┌──
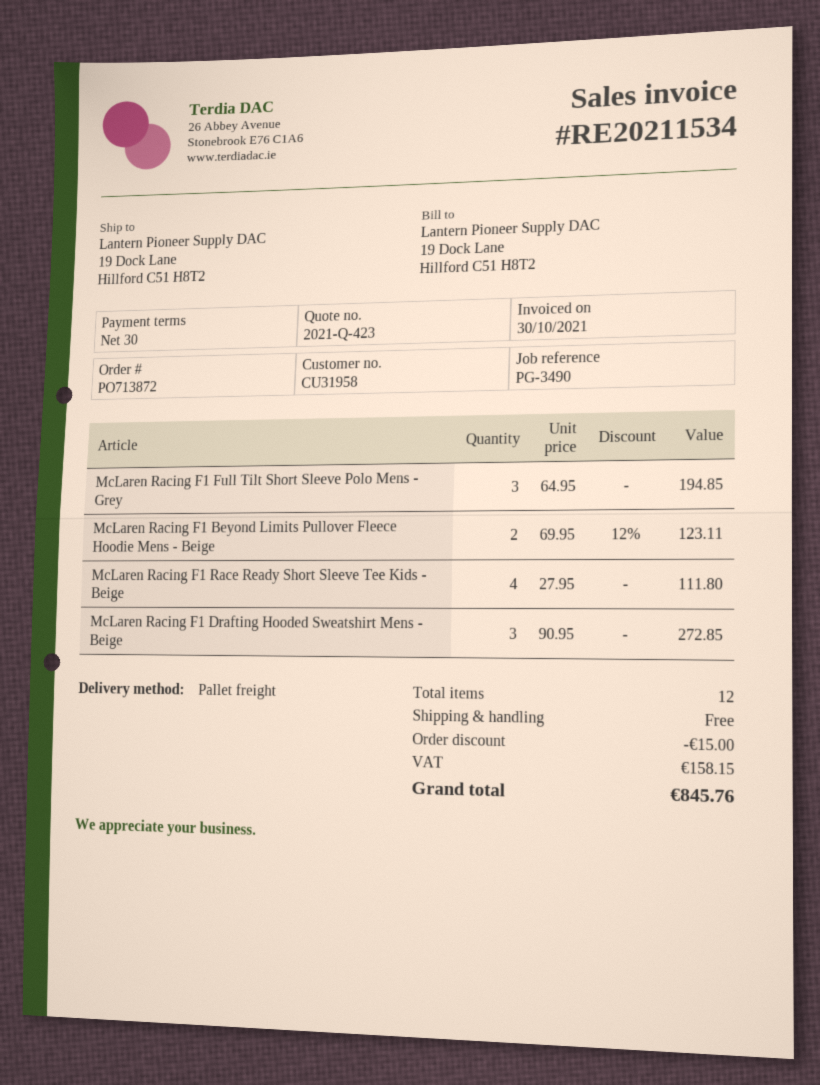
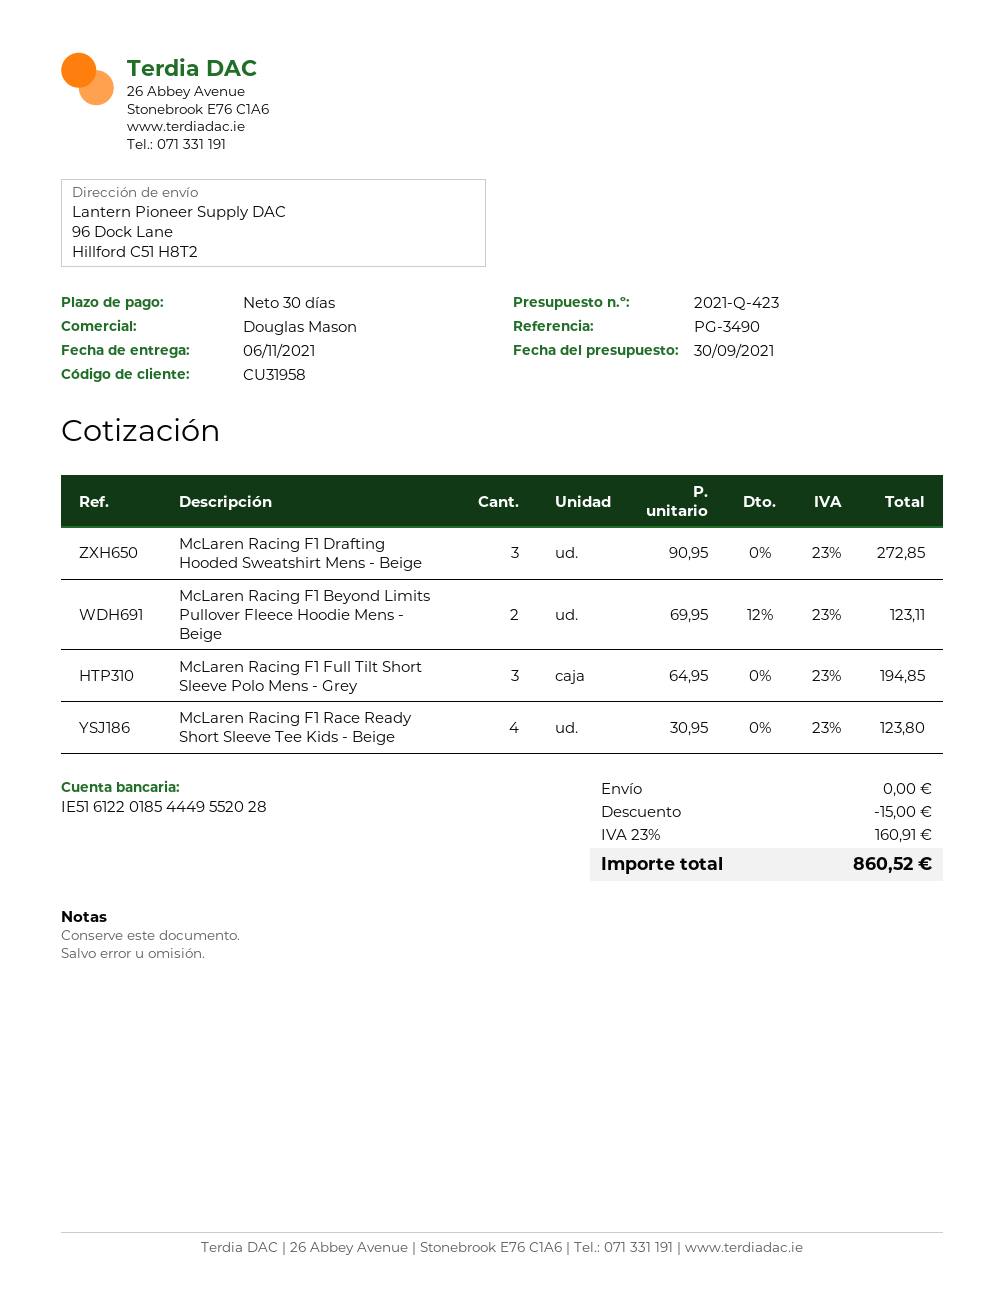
ship to: 19 Dock Lane, Hillford C51 H8T2 -> 96 Dock Lane, Hillford C51 H8T2
McLaren Racing F1 Race Ready Short Sleeve Tee Kids - Beige: 4 x 27.95 = 111.80 -> 4 x 30.95 = 123.80
tax: 158.15 -> 160.91
total: 845.76 -> 860.52

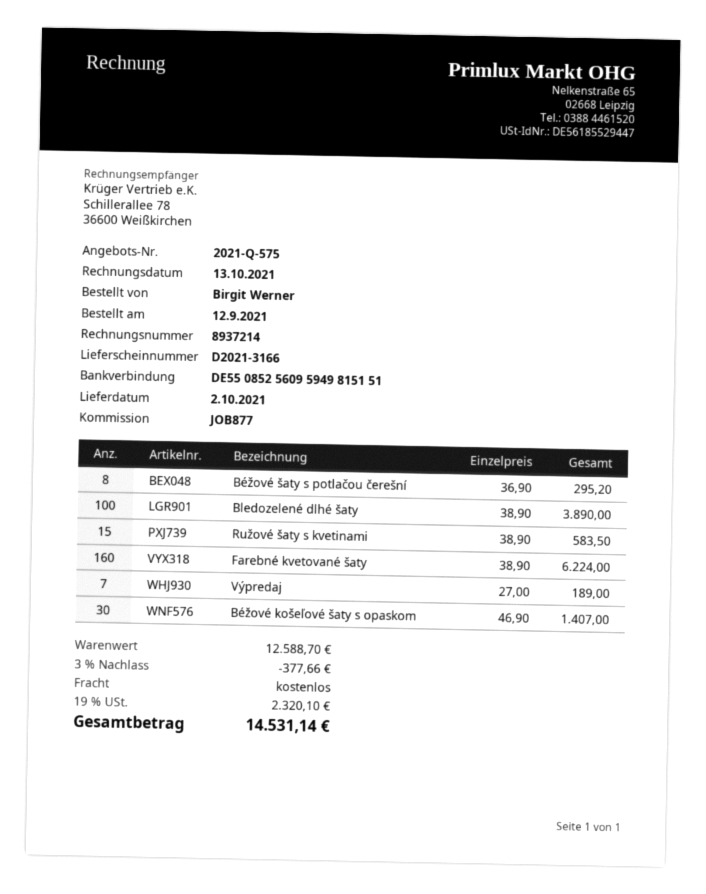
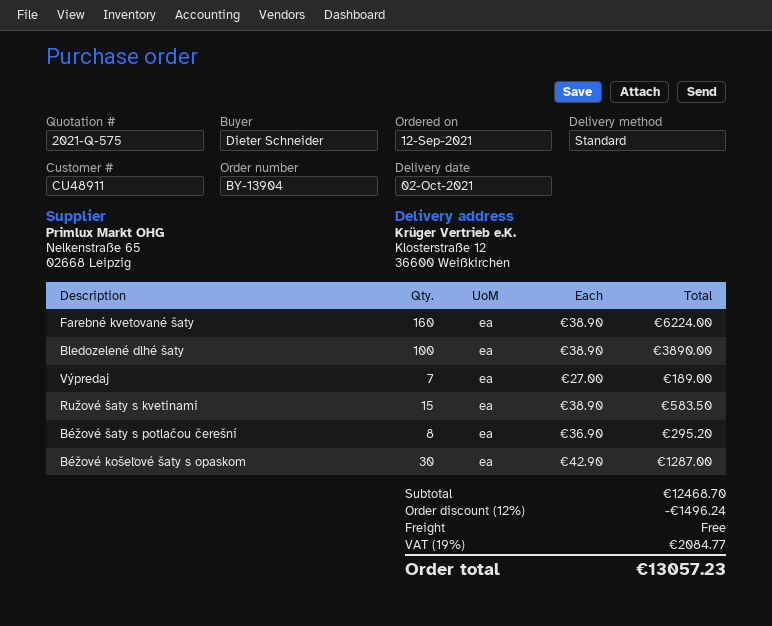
ordered by: Birgit Werner -> Dieter Schneider
Béžové košeľové šaty s opaskom: 30 x 46.90 = 1407.00 -> 30 x 42.90 = 1287.00
subtotal: 12588.70 -> 12468.70
discount: 3% = 377.66 -> 12% = 1496.24
tax: 19% = 2320.10 -> 19% = 2084.77
total: 14531.14 -> 13057.23

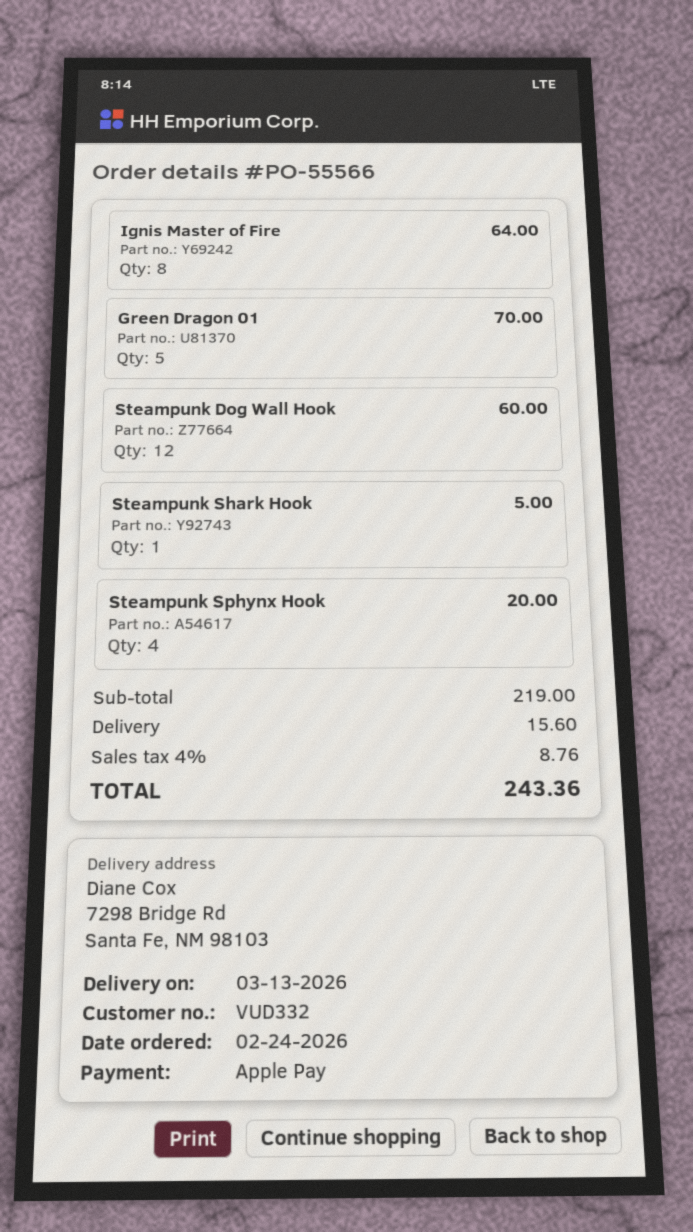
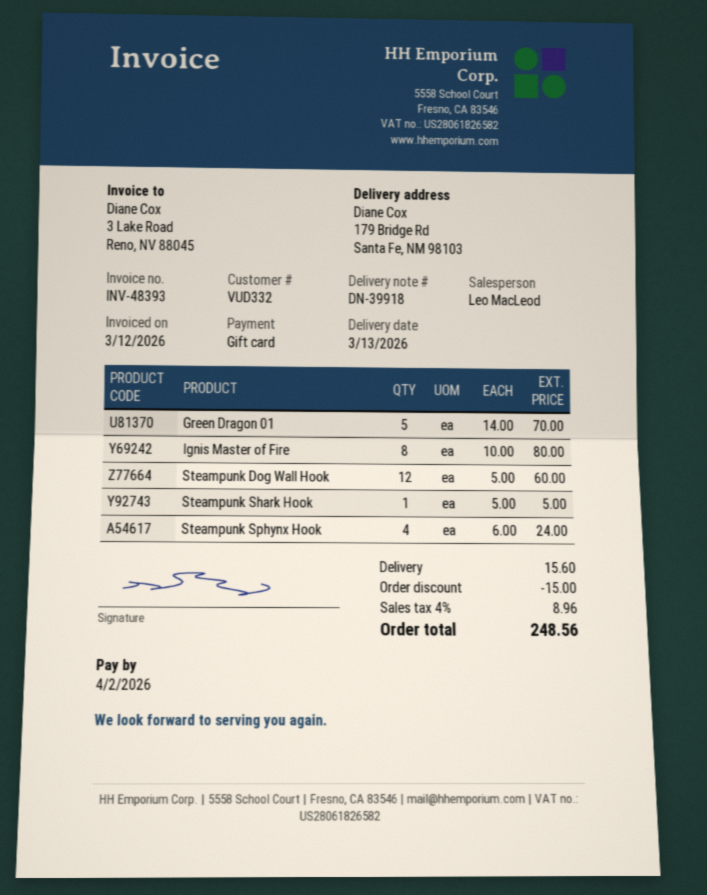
payment method: Apple Pay -> gift card
ship to: 7298 Bridge Rd, Santa Fe, NM 98103 -> 179 Bridge Rd, Santa Fe, NM 98103
Ignis Master of Fire: 8 for 64.00 -> 8 for 80.00
Steampunk Sphynx Hook: 4 for 20.00 -> 4 for 24.00
discount: none -> 15.00
tax: 4% = 8.76 -> 4% = 8.96
total: 243.36 -> 248.56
└──
TASK TO COMPLETE:
Could you set down every entry above exactly as it stands, with no images?

YOUR RESPONSE:
ship to: 19 Dock Lane, Hillford C51 H8T2 -> 96 Dock Lane, Hillford C51 H8T2
McLaren Racing F1 Race Ready Short Sleeve Tee Kids - Beige: 4 x 27.95 = 111.80 -> 4 x 30.95 = 123.80
tax: 158.15 -> 160.91
total: 845.76 -> 860.52

ordered by: Birgit Werner -> Dieter Schneider
Béžové košeľové šaty s opaskom: 30 x 46.90 = 1407.00 -> 30 x 42.90 = 1287.00
subtotal: 12588.70 -> 12468.70
discount: 3% = 377.66 -> 12% = 1496.24
tax: 19% = 2320.10 -> 19% = 2084.77
total: 14531.14 -> 13057.23

payment method: Apple Pay -> gift card
ship to: 7298 Bridge Rd, Santa Fe, NM 98103 -> 179 Bridge Rd, Santa Fe, NM 98103
Ignis Master of Fire: 8 for 64.00 -> 8 for 80.00
Steampunk Sphynx Hook: 4 for 20.00 -> 4 for 24.00
discount: none -> 15.00
tax: 4% = 8.76 -> 4% = 8.96
total: 243.36 -> 248.56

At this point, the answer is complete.